I did something similar 6 months ago.

import _get from "lodash/get";

const getItem = (service, store, select = []) => (id) => {
  const basePath = ["state", service, "keyedById", id];
  const fullPath = basePath.concat(select);
  return _get(store, fullPath);
};

const getFromStore = ({ item, service, select, localField, store }) => {
  const ids = item[localField];
  const itemGetter = getItem(service, store, select);

  return Array.isArray(ids)
    ? ids.map(itemGetter)
    : itemGetter(ids);
};

const findFromStore = ({ item, service, store, find, onlyOne }) => {
  const query = find && (typeof find === "function" ? find(item) : find);
  const { data } = store.getters[`${service}/find`]({ query });
  return onlyOne ? data[0] : data;
};
const generateGetter = ({ from, localField, as, select, find, onlyOne }) => {
  if (!from || !localField || !as) {
    return {};
  }

  const storeGetter = find ? findFromStore : getFromStore;
  return {
    getter: {
      get() {
        return storeGetter({
          item: this,
          service: from,
          select,
          localField,
          store: this.constructor.store,
          find,
          onlyOne,
        });
      },
      enumerable: true,
      configurable: true,
    },
    property: as,
  };
};

export const generateGetters = function(Model) {
  if (Array.isArray(Model.populate)) {
    Model.populate.forEach((lookup) => {
      const { property, getter } = generateGetter(lookup);
      if (property && getter) {
        Object.defineProperty(Model.prototype, property, getter);
      }
    });
  }
};

And I define relttionships in he Model like that:

  static populate = [
    {
      from: "users",
      localField: "userId",
      // foreignField: "_id",
      as: "user",
      onlyOne: true,
    },
    {
      from: "employees",
      localField: "managerId",
      as: "manager",
    },
    {
      from: "companies",
      localField: "companyId",
      as: "company",
    },
    {
      from: "roles",
      localField: "roleIds",
      as: "roles",
      select: "name",
    },
  ];
J3m5 commented 4 years ago

I did another module in order to fetch the items on the client but it's full of ramda functions, I'd need to refactor it.

J3m5 commented 4 years ago

The advantage of doing the joins on the client is that you don't fetch related items two times, you collect the ids, keep the unique ones, remove the ones you already have and then fetch the missing ones. It keeps your backend logic simple as the hooks with authentication and permissions are processed normally. And when the store is populated with the joined items, the getters return them automatically because of the reactivity.

J3m5 commented 4 years ago

If we would be able to fetch the schemas ( as JSON schemas / JSON-API for example), all that could be done automatically.

J3m5 commented 4 years ago

Jsonapi-vuex does the getter trick for relationships with JSONAPI automatically.
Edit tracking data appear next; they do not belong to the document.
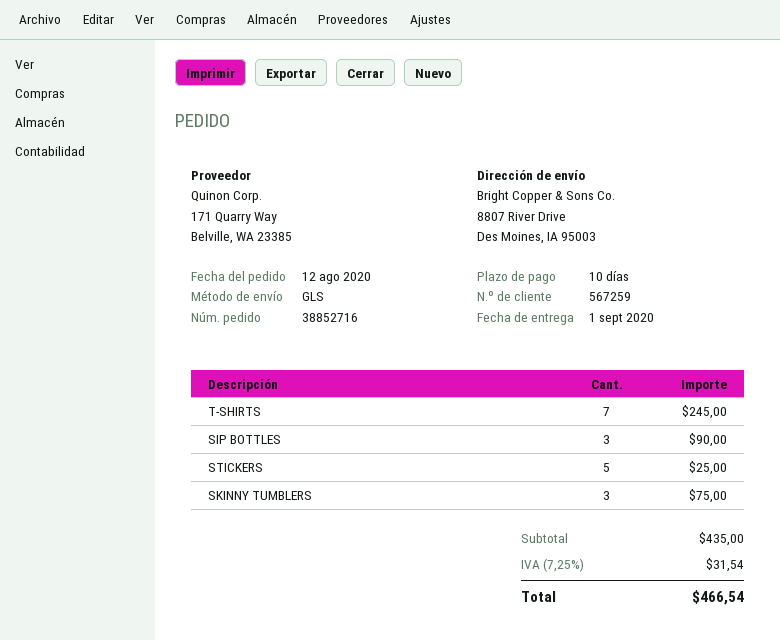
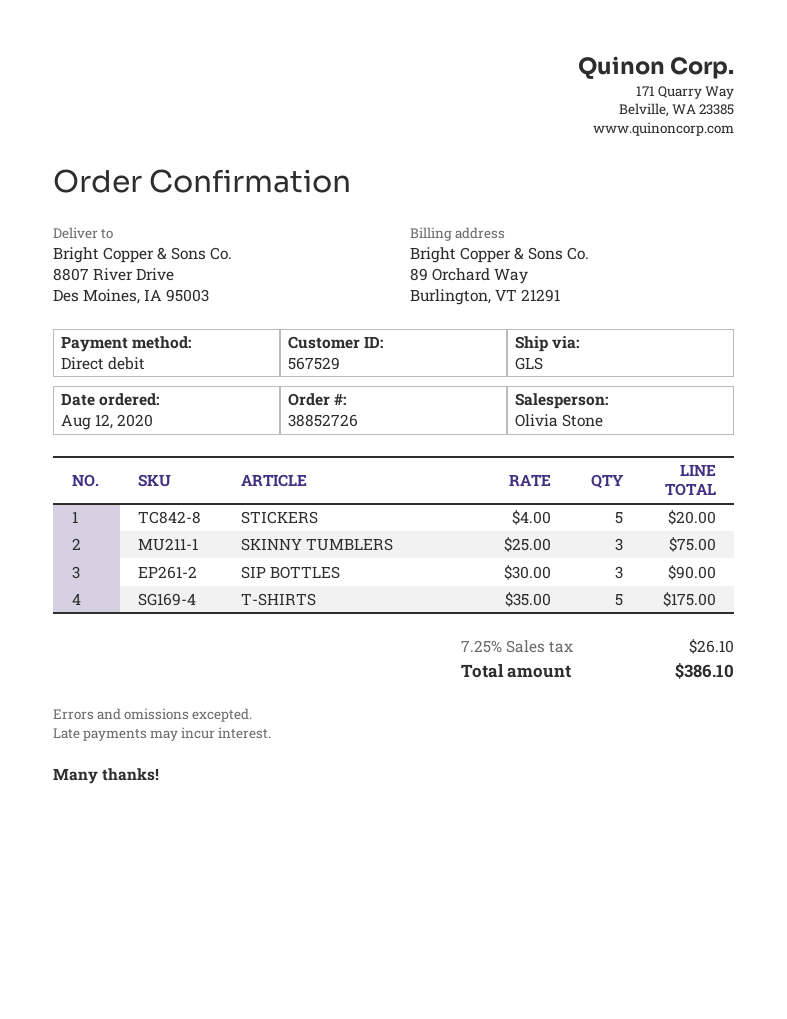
order number: 38852716 -> 38852726
customer number: 567259 -> 567529
T-SHIRTS: 7 for 245.00 -> 5 for 175.00
STICKERS: 5 for 25.00 -> 5 for 20.00
tax: 7.25% = 31.54 -> 7.25% = 26.10
total: 466.54 -> 386.10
fratzinger commented 3 years ago

I've something pretty similar to your two approaches @kshitizshankar, @J3m5. I have this for a year now, it's still improving and it's quite slow for arrays tho. But it's completely reactive. Similar to @J3m5 I have an schema per Model. This schema I use for instanceDefaults as well as setupInstance. Prepare for some pseudocode! It looks something like this:

// assignments.model.js
const props = {
    id: {
      type: Number,
      default: null,
    },
    customer: {
      belongsTo: "Customer",
      default: null,
      secondaryKey: "customerId",
    },
    assignmentSteps: {
      hasMany: "AssignmentStep",
      reactive: true,
      default: () => [],
      // eslint-disable-next-line no-unused-vars
      params: (data, { models, store }) => {
        return {
          query: {
            assignmentId: data.id
          }
        };
      }
    },
    comment: {
      type: String,
      default: "",
    },
    veryImportantDate: {
      type: Date,
      default: () => new Date(),
    },
};

Coming from a sequelize world I called relations: belongsTo and hasMany. I have a BaseModelCustom-class which inherits BaseModelCustom and exposes a static init function, that takes the props. The props default are used in instanceDefaults to create the reactive defaults. If type: Date, then the date will be converted automatically in setupInstance. If a prop is belongsTo or hasMany it will be considered in my init function. I add dynamic getters / setters for each prototype. I also had it in setupInstance, but I think as a prototype definition it's much cleaner and faster. It works perfectly well with mergeAccessors With my example above, every assignment will have the following properties: Object.defineProperties(this.prototype, ...) (this is the respective Model) belongsTo: Customer

The trick with this approach is, it handles the relations completely out of setupInstance (like @J3m5 approach). It's just the 10 lines of code, for the Date-converts:

  static setupInstance(data, { models, store }) {
    const { dates } = this.constructor;

    for (let i = 0, len = dates.length; i < len; i++) {
      const key = dates[i];
      data[key] = data[key] && new Date(data[key]);
    }

    return data;
  }

Some things I think are pretty neat about this:

Some things I don't like with this approach, what's why I've not shared this before:

  1. defining belongsTo and hasMany are not pretty... I like @J3m5 approach, which is similar to feathers-shallow-populate but it just works for relations. I wanted to have a complete schema. I hoped for feathers-schema. That way we could define schemas once for server and client. But I don't see a way to destructure the resolve functions to work with feathers-vuex with (data, { models, store })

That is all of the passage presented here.